7. Vergessen, um Kulturerbe Wert beizumessen

Museen sind Teil des kulturellen Instrumentariums, mit dem wir Kulturerbe erschaffen: Sie bewahren die Geschichten und Materialien, die eine Gesellschaft, oder eine bestimmte Gruppe innerhalb der Gesellschaft, für dauerhaft bewahrenswert hält. Ganz offensichtlich ist es nicht praktikabel, alles zu sammeln. Selbst, wenn wir alle Supermärkte, Flughafenhallen, Kirchen und Schulen zu Museumsdepots umfunktionieren würden, würde der Platz auf Dauer nicht ausreichen. Doch abgesehen davon können Museen auch deshalb nicht alles bewahren, weil die Kategorie „Kulturerbe“ dann jegliche Bedeutung verlieren würde. Kulturgütern kommt ja gerade deshalb ein besonderer Wert bei, weil wir beschlossen haben, dass sie spezielle Aufmerksamkeit verdienen – dass sie gesammelt, bewahrt und (möglicherweise) ausgestellt werden sollen. Das ist nur in einem Kontext möglich und sinnvoll, in dem die meisten Objekte nicht zu Kulturgütern erklärt und damit zum Vergessen freigegeben werden.

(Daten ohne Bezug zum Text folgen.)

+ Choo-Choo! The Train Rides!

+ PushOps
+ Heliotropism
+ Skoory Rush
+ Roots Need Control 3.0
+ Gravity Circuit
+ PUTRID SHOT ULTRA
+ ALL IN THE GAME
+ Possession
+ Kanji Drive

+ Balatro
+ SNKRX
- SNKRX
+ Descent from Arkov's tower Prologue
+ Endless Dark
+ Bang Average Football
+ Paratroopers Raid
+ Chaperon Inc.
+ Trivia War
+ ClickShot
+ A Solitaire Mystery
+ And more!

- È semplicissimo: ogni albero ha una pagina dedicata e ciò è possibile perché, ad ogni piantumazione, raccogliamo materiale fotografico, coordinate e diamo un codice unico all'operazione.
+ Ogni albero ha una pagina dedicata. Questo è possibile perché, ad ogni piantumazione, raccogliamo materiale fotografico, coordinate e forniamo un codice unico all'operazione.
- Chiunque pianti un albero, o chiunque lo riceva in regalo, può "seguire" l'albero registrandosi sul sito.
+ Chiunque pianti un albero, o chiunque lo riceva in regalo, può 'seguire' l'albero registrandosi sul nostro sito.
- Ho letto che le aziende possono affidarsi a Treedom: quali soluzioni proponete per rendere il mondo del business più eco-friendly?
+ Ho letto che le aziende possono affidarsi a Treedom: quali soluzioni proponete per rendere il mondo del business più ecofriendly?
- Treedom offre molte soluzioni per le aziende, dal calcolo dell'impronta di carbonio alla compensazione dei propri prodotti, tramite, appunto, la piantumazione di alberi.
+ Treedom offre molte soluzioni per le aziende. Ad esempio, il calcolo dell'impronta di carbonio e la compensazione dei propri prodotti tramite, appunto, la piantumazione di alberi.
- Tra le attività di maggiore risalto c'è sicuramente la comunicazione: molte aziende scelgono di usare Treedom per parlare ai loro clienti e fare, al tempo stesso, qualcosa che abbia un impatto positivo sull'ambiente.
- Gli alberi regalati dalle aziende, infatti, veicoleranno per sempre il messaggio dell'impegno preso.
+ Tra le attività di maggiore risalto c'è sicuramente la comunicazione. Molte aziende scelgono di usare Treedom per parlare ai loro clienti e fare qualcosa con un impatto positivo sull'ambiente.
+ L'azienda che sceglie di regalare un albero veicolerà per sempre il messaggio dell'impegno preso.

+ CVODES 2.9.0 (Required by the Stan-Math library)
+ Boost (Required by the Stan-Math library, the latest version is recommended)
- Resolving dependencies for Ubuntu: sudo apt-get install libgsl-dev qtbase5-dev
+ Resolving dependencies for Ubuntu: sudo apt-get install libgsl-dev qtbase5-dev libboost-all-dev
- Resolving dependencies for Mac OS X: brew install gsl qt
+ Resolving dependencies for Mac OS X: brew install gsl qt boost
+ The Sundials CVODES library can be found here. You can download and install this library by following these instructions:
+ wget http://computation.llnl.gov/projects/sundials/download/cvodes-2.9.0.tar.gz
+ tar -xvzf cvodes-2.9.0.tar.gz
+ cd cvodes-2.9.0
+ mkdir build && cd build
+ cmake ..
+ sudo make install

Wie wir gesehen haben, geschieht das Vergessen in Museen nicht nur hin und wieder versehentlich. Vielmehr ist es ihnen ebenso inhärent wie das Erinnern. Am Ende sollte uns das aber nicht überraschen – schließlich ist das Vergessen nicht nur der Verlust von Erinnerung, sondern auch die Voraussetzung fürs Erinnern.

Der Essay von Sharon Macdonald erschien zuerst im Begleitband zur Sonderausstellung „Vergessen – Warum wir nicht alles erinnern“ des Historischen Museums Frankfurt. Wir danken für die freundliche Abdruckgenehmigung.